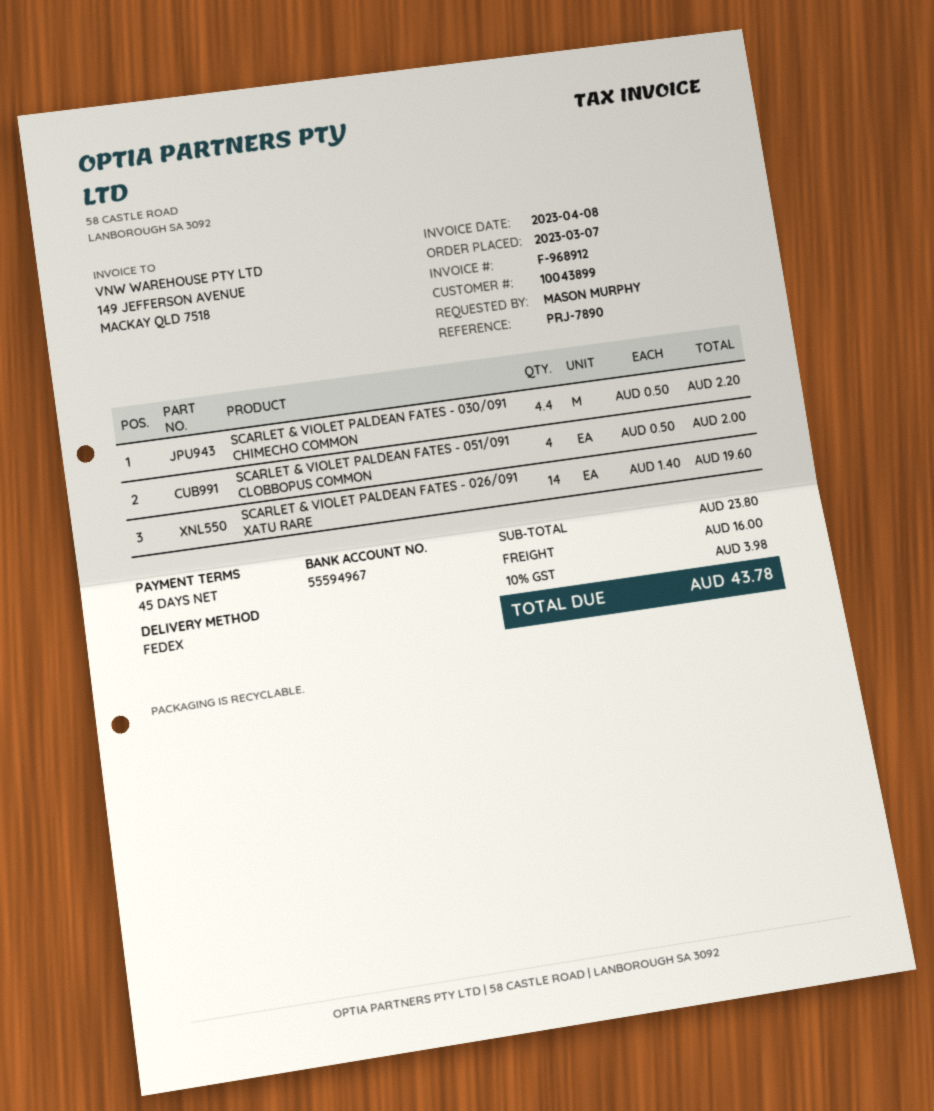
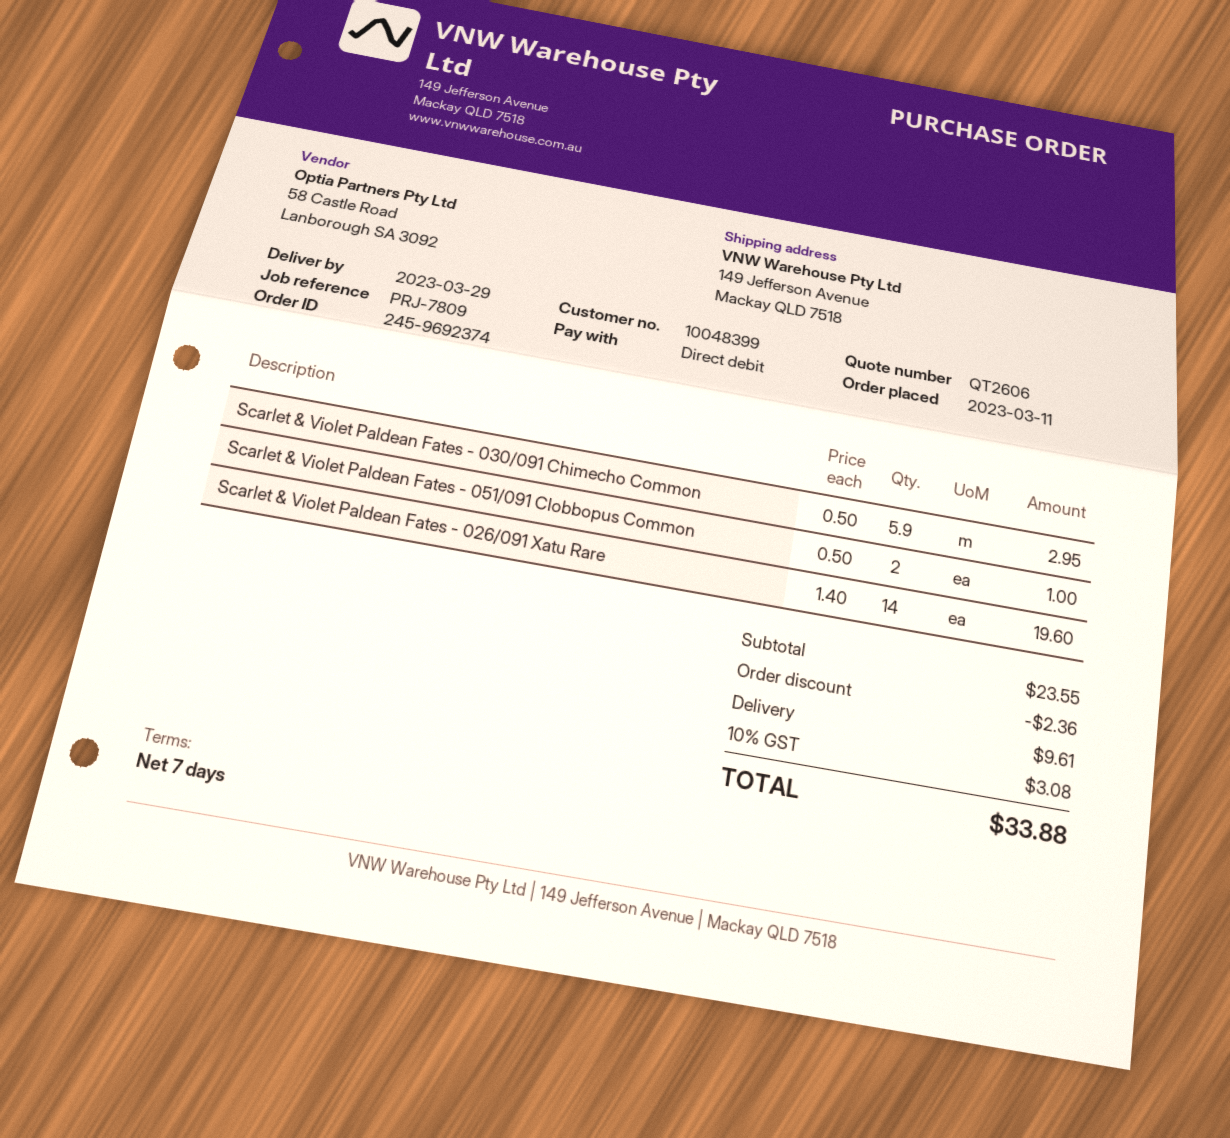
order date: 2023-03-07 -> 2023-03-11
payment terms: 45 days -> 7 days
customer number: 10043899 -> 10048399
reference: PRJ-7890 -> PRJ-7809
SCARLET & VIOLET PALDEAN FATES - 030/091 CHIMECHO COMMON: 4.4 x 0.50 = 2.20 -> 5.9 x 0.50 = 2.95
SCARLET & VIOLET PALDEAN FATES - 051/091 CLOBBOPUS COMMON: 4 x 0.50 = 2.00 -> 2 x 0.50 = 1.00
subtotal: 23.80 -> 23.55
discount: none -> 2.36
shipping: 16.00 -> 9.61
tax: 10% = 3.98 -> 10% = 3.08
total: 43.78 -> 33.88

TASK: Begin with the line that contains "SCARLET & VIOLET PALDEAN FATES - 051/091". Repeat it and every line after it through the end of the listing, exactly, and print nothing more.

SOLUTION TO THE PROBLEM:
SCARLET & VIOLET PALDEAN FATES - 051/091 CLOBBOPUS COMMON: 4 x 0.50 = 2.00 -> 2 x 0.50 = 1.00
subtotal: 23.80 -> 23.55
discount: none -> 2.36
shipping: 16.00 -> 9.61
tax: 10% = 3.98 -> 10% = 3.08
total: 43.78 -> 33.88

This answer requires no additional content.